Work instructions – Nothing but the lines from the one containing "al 19 luglio..." through the end of the entries below should be set down, each exactly as written.

»»

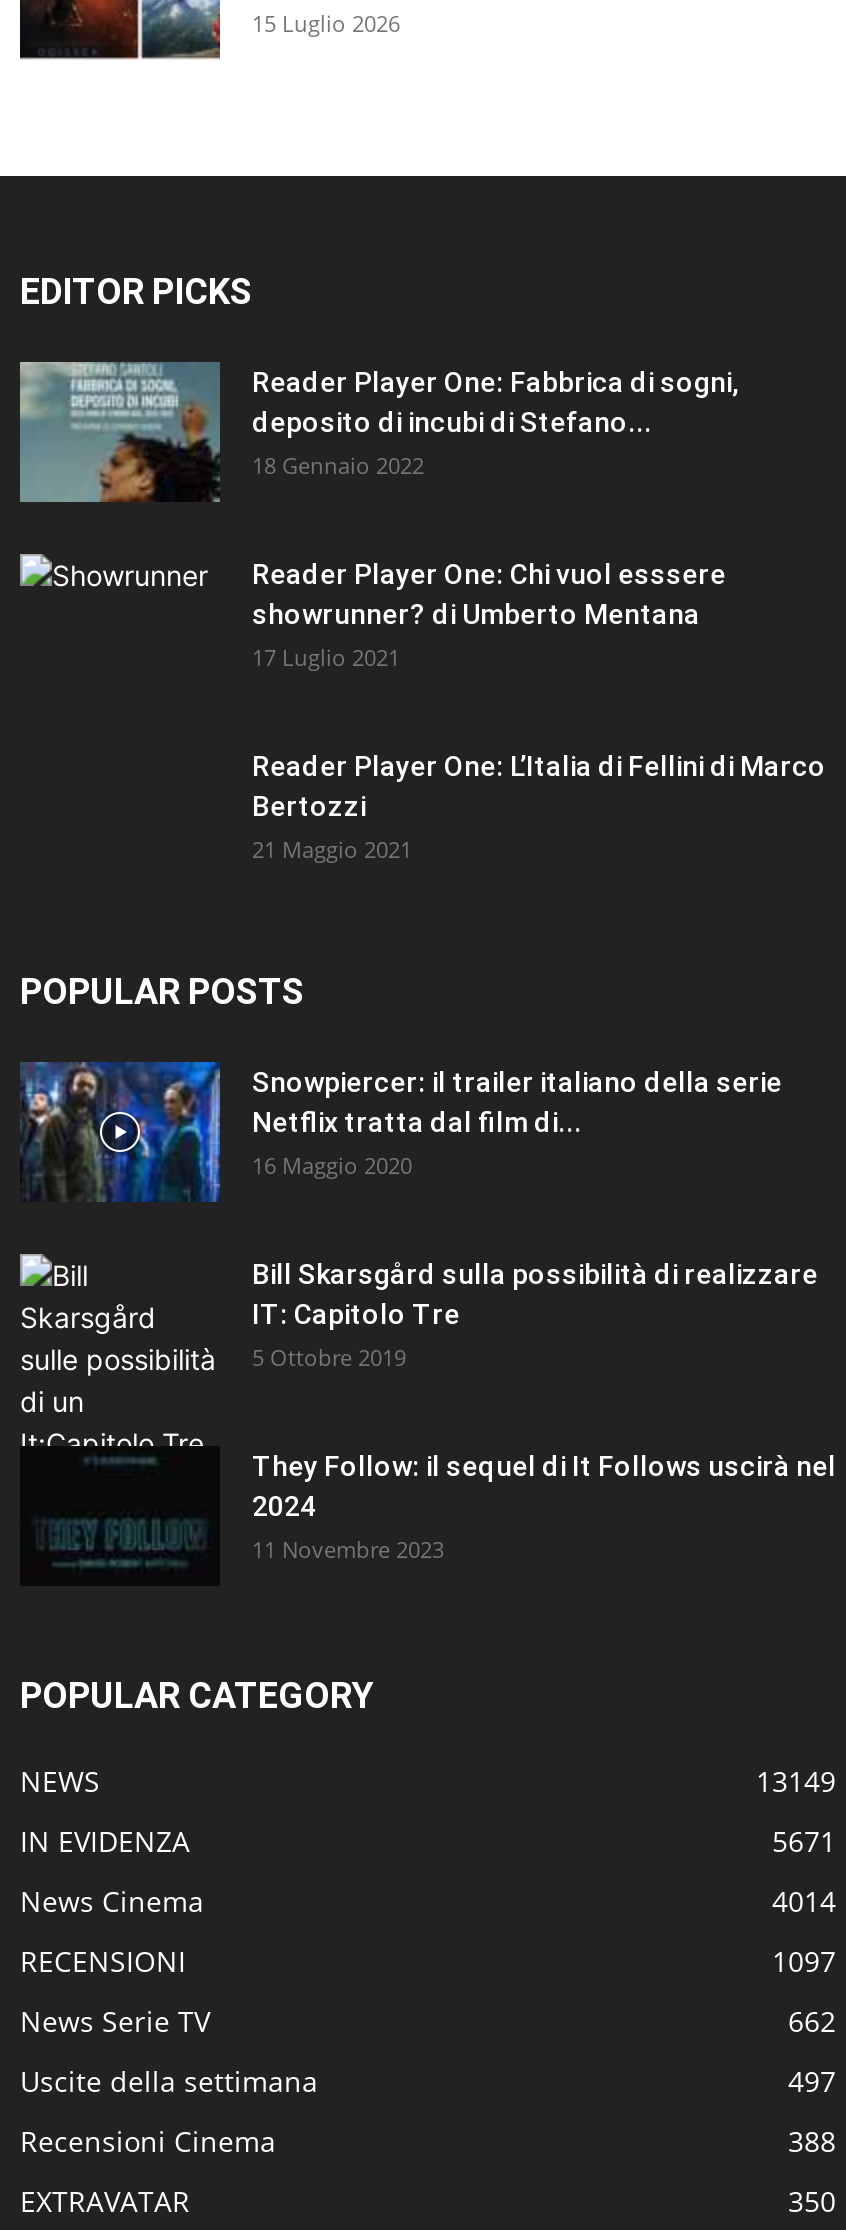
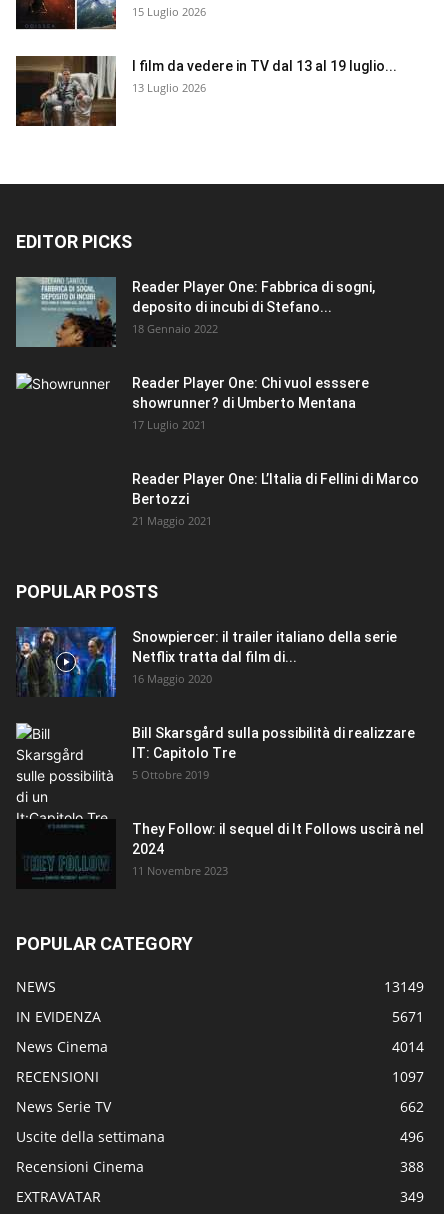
+ [image]
+ I film da vedere in TV dal 13 al 19 luglio...
+ 13 Luglio 2026

- 497
+ 496

- 350
+ 349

««

Solution –
+ I film da vedere in TV dal 13 al 19 luglio...
+ 13 Luglio 2026

- 497
+ 496

- 350
+ 349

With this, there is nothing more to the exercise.